TASK PROMPT - Could you give back the records exactly, taking out the pictures?

MATERIALS PROVIDED -
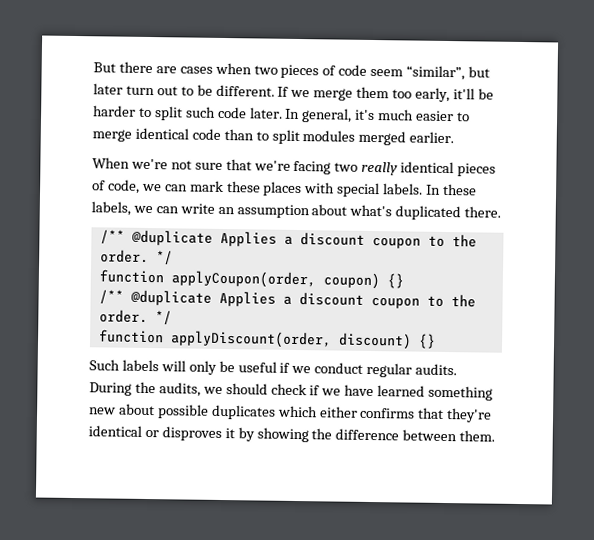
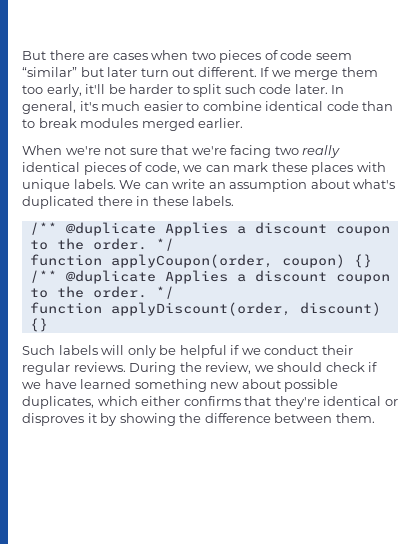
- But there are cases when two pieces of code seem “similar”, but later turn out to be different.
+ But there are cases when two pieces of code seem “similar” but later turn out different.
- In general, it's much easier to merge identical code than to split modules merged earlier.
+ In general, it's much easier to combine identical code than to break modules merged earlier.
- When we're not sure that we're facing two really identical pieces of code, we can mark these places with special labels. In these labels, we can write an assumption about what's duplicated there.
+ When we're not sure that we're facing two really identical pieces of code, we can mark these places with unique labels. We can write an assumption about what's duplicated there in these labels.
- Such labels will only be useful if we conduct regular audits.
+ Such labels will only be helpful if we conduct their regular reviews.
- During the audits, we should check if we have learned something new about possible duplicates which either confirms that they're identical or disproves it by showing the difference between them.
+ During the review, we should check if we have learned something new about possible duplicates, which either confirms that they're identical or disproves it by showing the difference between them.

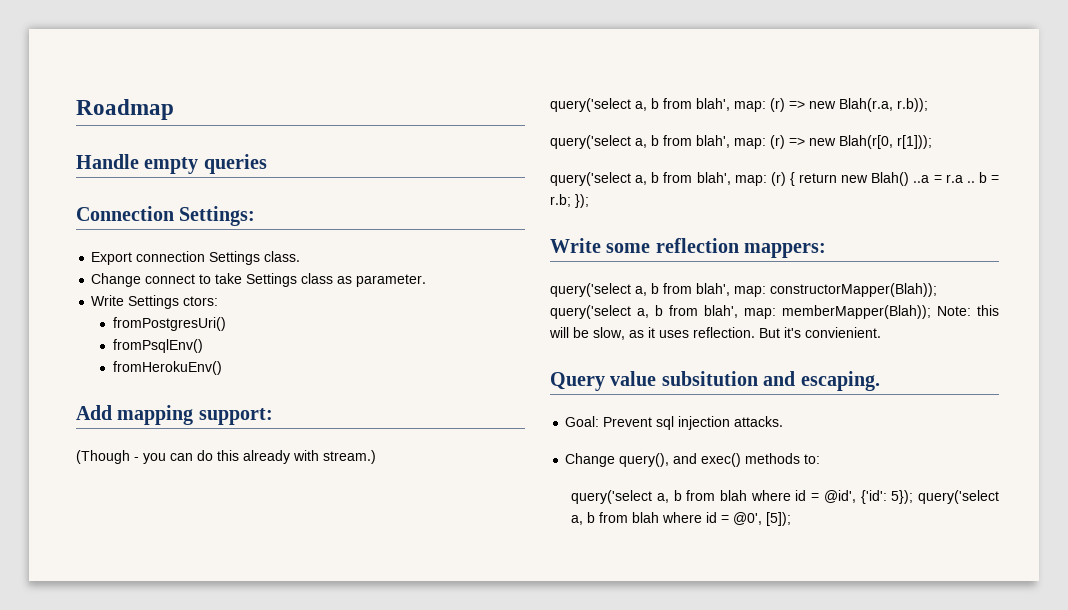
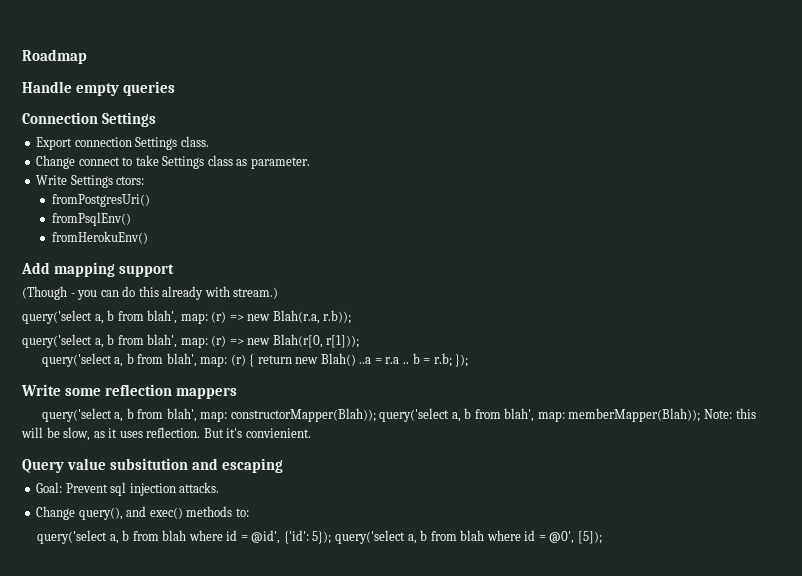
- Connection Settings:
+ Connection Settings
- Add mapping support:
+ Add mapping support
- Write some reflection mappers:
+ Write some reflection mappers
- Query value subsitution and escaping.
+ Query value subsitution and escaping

YOUR SOLUTION -
- But there are cases when two pieces of code seem “similar”, but later turn out to be different.
+ But there are cases when two pieces of code seem “similar” but later turn out different.
- In general, it's much easier to merge identical code than to split modules merged earlier.
+ In general, it's much easier to combine identical code than to break modules merged earlier.
- When we're not sure that we're facing two really identical pieces of code, we can mark these places with special labels. In these labels, we can write an assumption about what's duplicated there.
+ When we're not sure that we're facing two really identical pieces of code, we can mark these places with unique labels. We can write an assumption about what's duplicated there in these labels.
- Such labels will only be useful if we conduct regular audits.
+ Such labels will only be helpful if we conduct their regular reviews.
- During the audits, we should check if we have learned something new about possible duplicates which either confirms that they're identical or disproves it by showing the difference between them.
+ During the review, we should check if we have learned something new about possible duplicates, which either confirms that they're identical or disproves it by showing the difference between them.

- Connection Settings:
+ Connection Settings
- Add mapping support:
+ Add mapping support
- Write some reflection mappers:
+ Write some reflection mappers
- Query value subsitution and escaping.
+ Query value subsitution and escaping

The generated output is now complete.